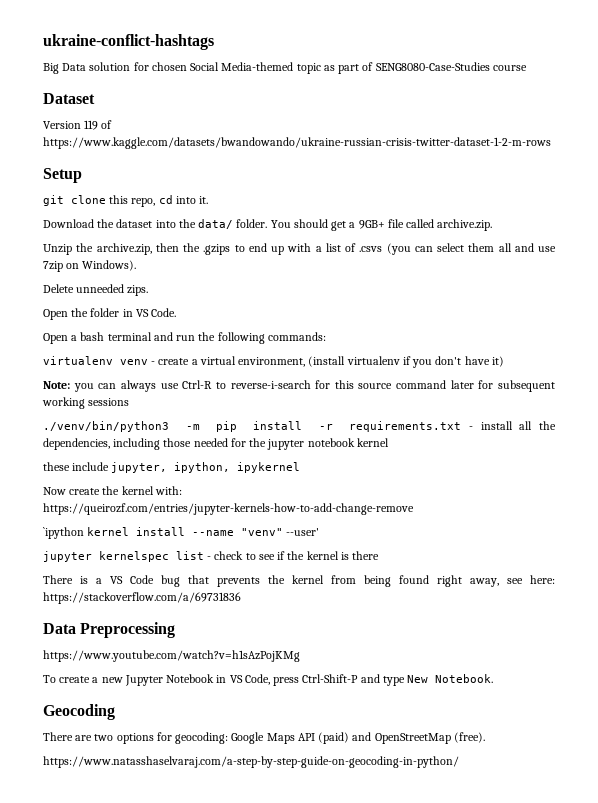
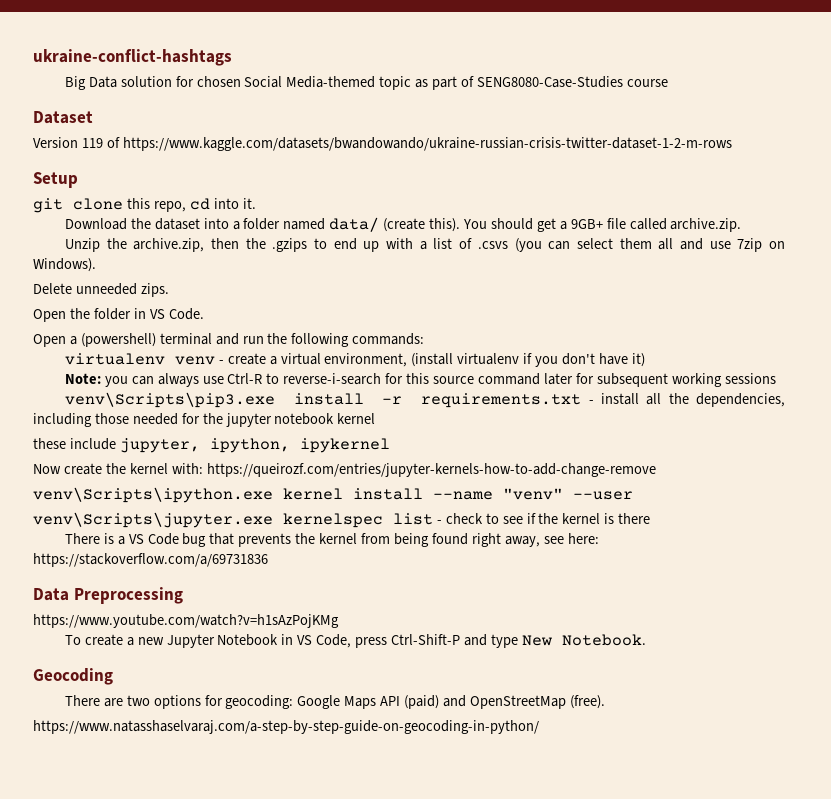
[178,219,268,229] the data/ folder. -> [232,217,461,232] a folder named data/ (create this).
[80,332,105,341] bash -> [80,333,156,347] (powershell)
[43,421,237,432] ./venv/bin/python3 -m pip -> [64,392,275,408] venv\Scripts\pip3.exe
[43,527,84,539] `ipython -> [33,487,273,503] venv\Scripts\ipython.exe
[286,528,320,536] [43,551,92,562] --user' // jupyter -> [573,491,633,500] [33,512,273,528] --user // venv\Scripts\jupyter.exe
---+---
» **Task to complete**
Every line in the records that holds the word "venv" should be copied into the answer.

» **Answer space**
[43,421,237,432] ./venv/bin/python3 -m pip -> [64,392,275,408] venv\Scripts\pip3.exe
[43,527,84,539] `ipython -> [33,487,273,503] venv\Scripts\ipython.exe
[286,528,320,536] [43,551,92,562] --user' // jupyter -> [573,491,633,500] [33,512,273,528] --user // venv\Scripts\jupyter.exe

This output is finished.